▶ **What the exercise asks**
Look below for the line that contains "font-size: 13px ->", then copy it and each following line to the end of the records, minus any pictures.

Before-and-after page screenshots
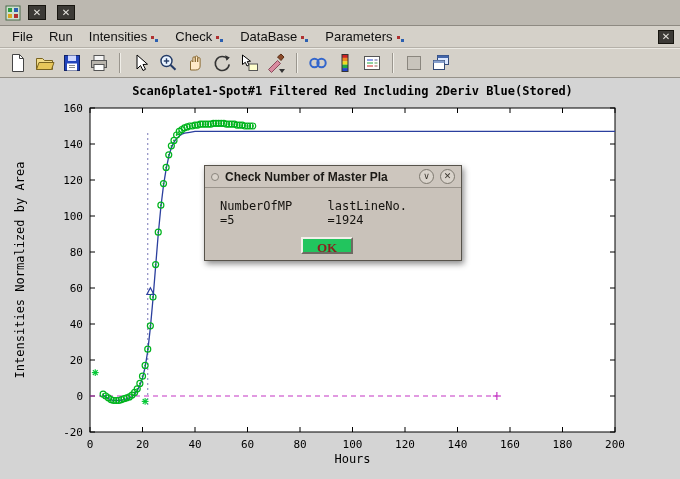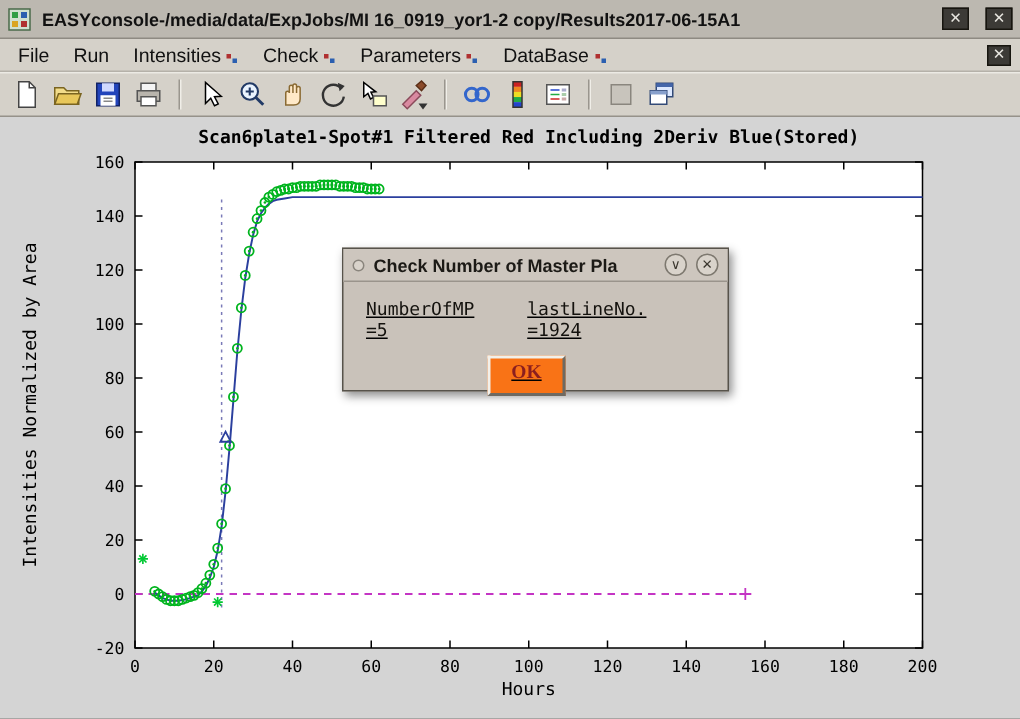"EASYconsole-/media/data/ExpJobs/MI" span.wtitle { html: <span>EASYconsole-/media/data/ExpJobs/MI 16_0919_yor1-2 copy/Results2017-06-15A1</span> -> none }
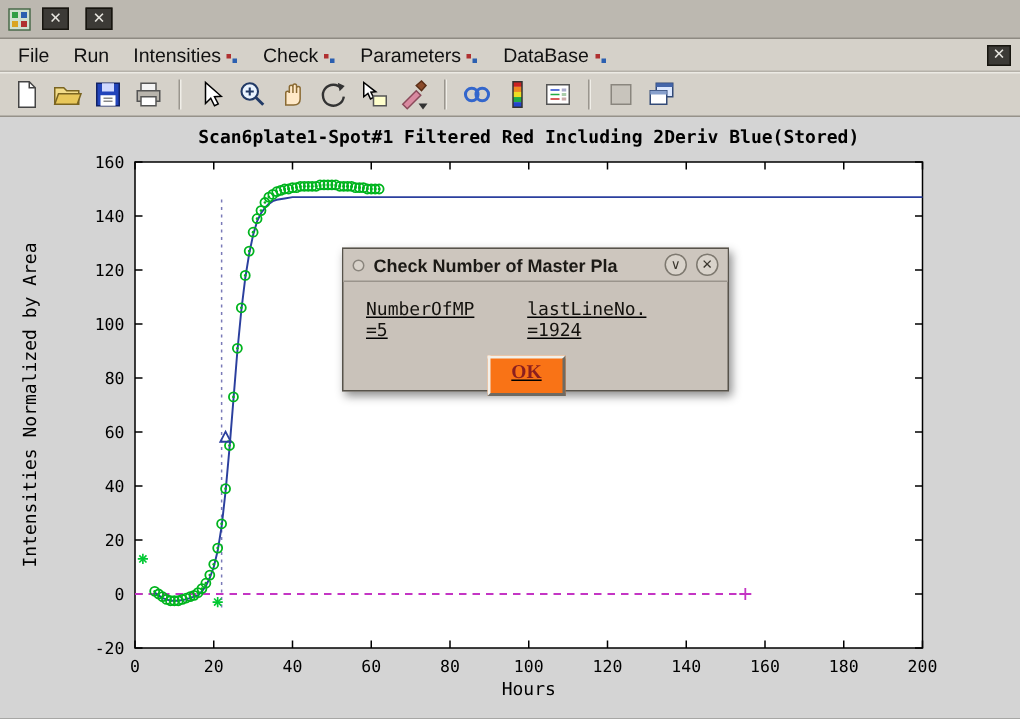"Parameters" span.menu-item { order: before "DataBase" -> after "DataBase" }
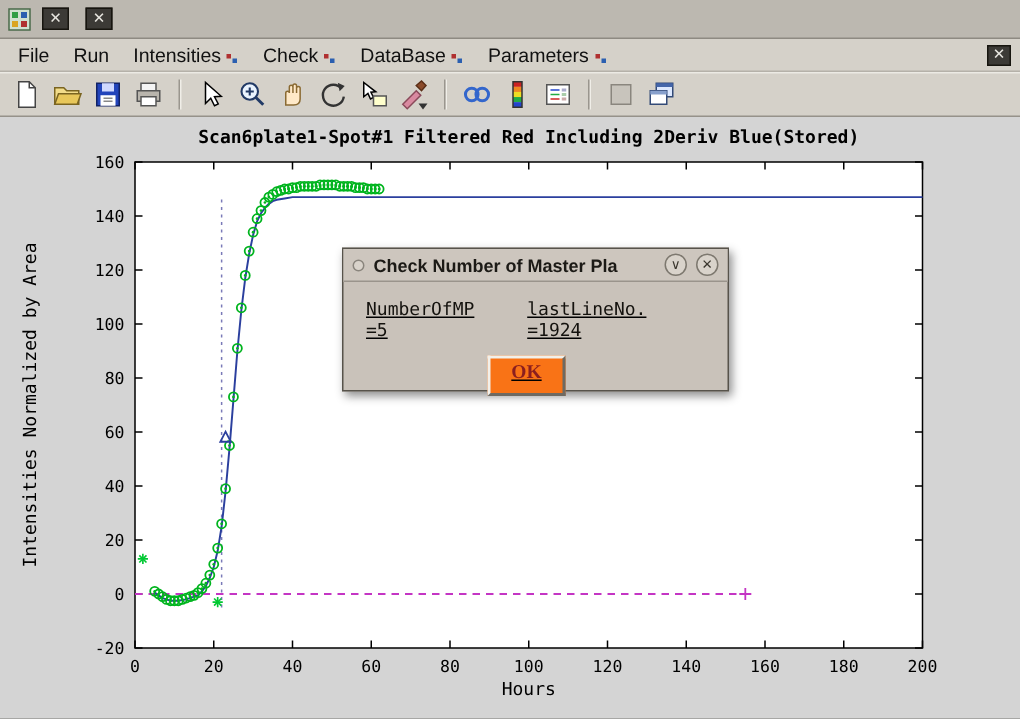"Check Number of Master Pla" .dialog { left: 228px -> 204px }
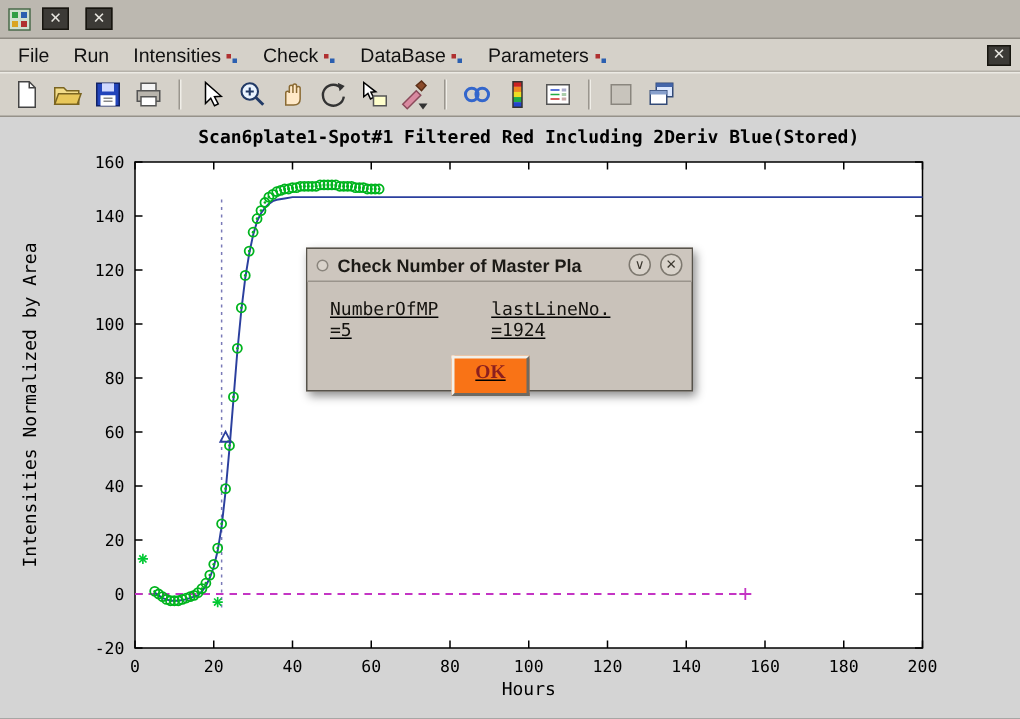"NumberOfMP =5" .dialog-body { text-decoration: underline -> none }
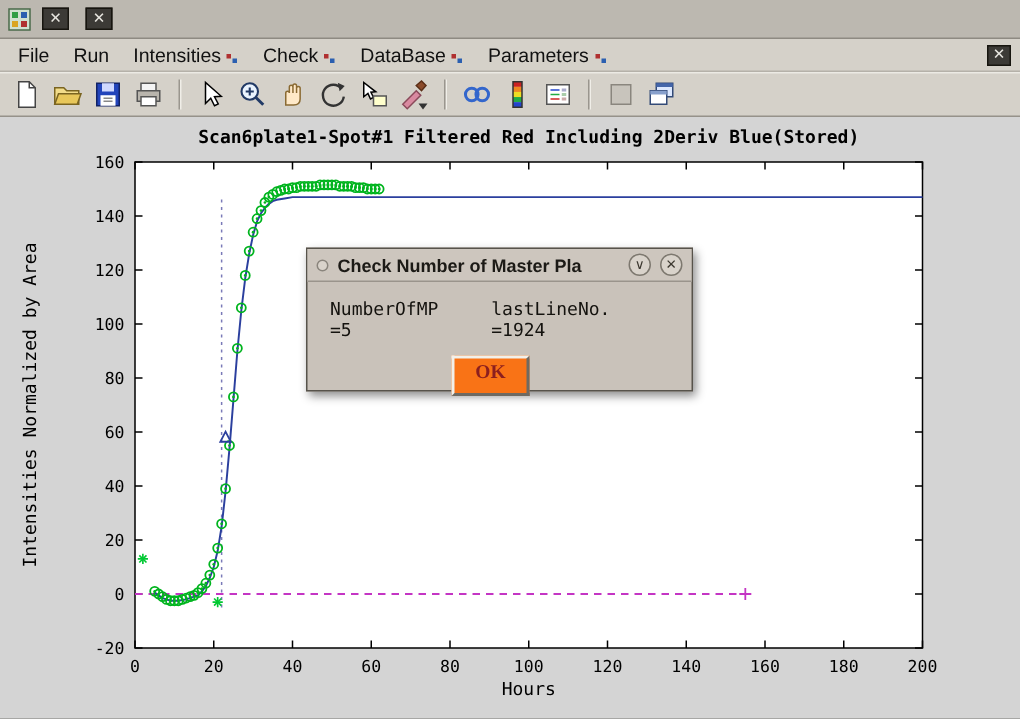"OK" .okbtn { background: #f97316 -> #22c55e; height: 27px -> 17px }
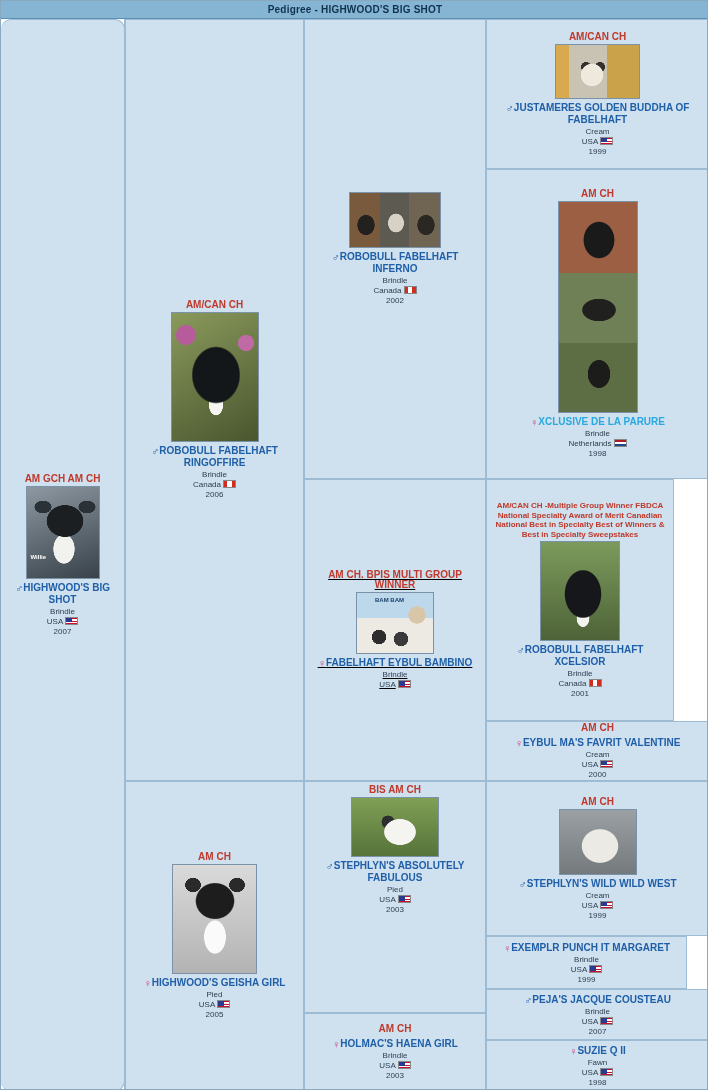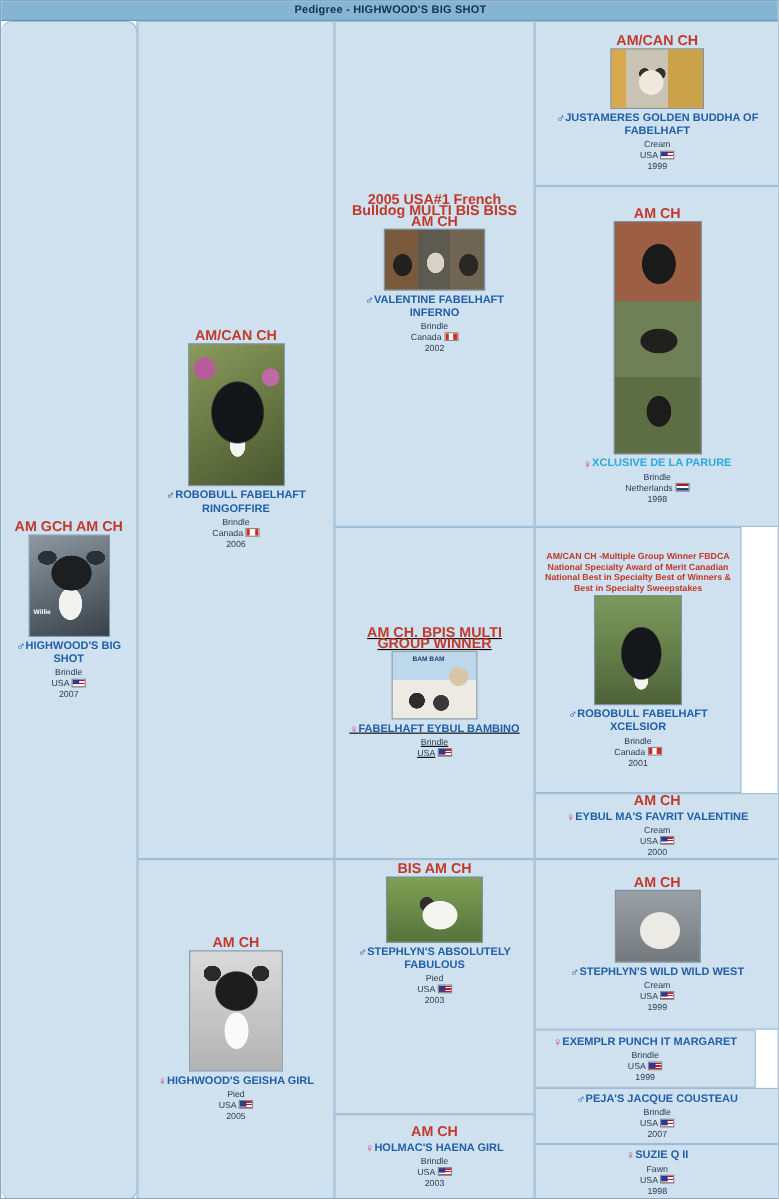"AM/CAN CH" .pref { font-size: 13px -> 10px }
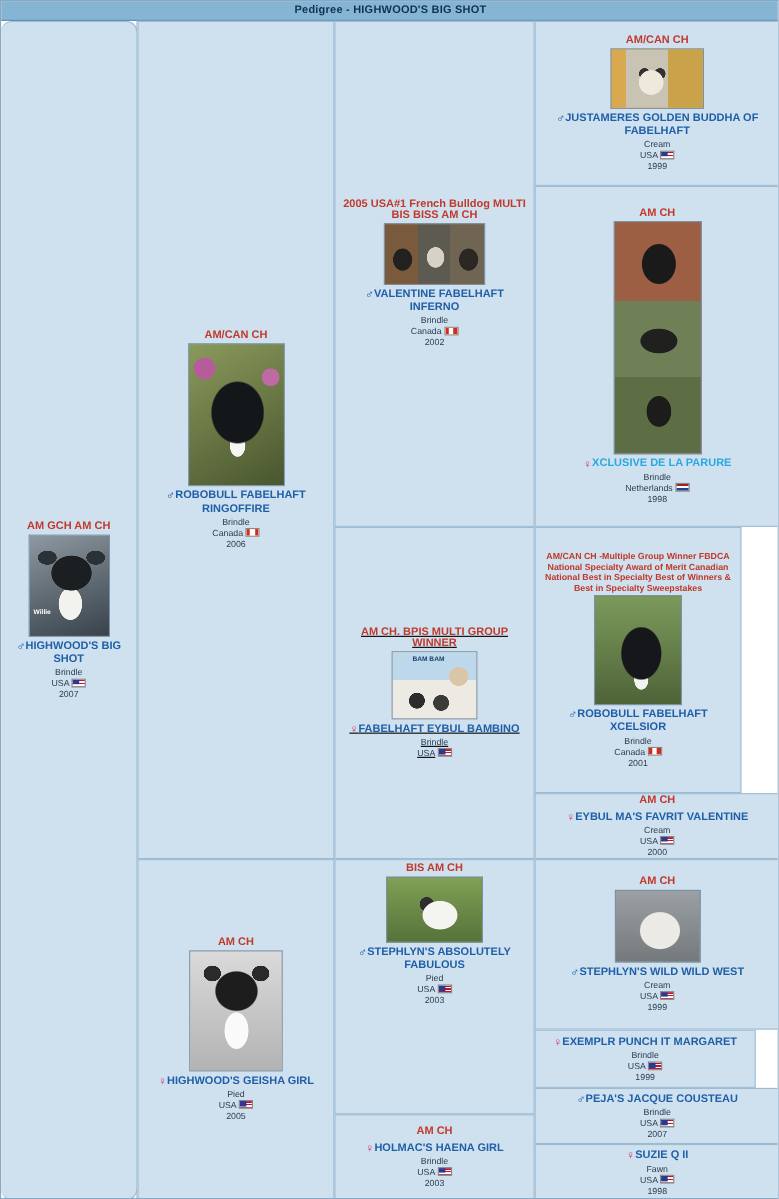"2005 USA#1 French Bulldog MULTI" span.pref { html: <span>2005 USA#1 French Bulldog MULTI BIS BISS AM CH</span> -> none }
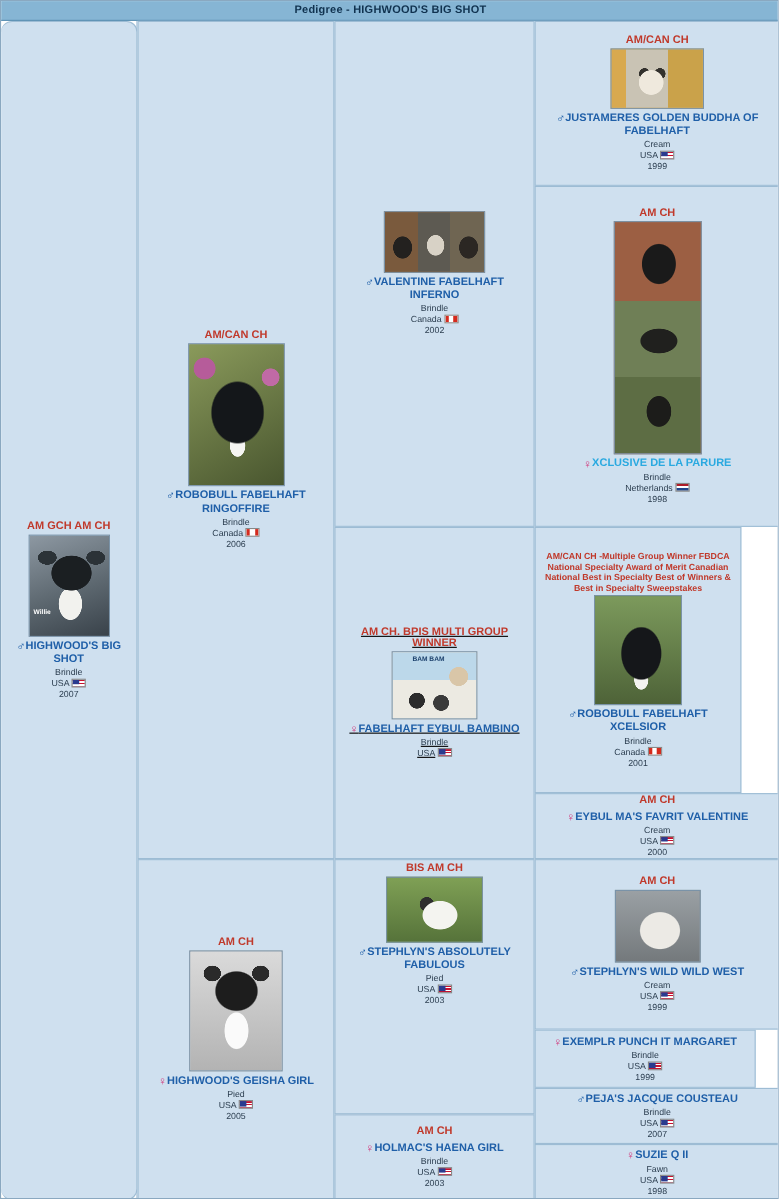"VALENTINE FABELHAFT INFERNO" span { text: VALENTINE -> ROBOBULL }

▶ **Expected output**
"AM/CAN CH" .pref { font-size: 13px -> 10px }
"2005 USA#1 French Bulldog MULTI" span.pref { html: <span>2005 USA#1 French Bulldog MULTI BIS BISS AM CH</span> -> none }
"VALENTINE FABELHAFT INFERNO" span { text: VALENTINE -> ROBOBULL }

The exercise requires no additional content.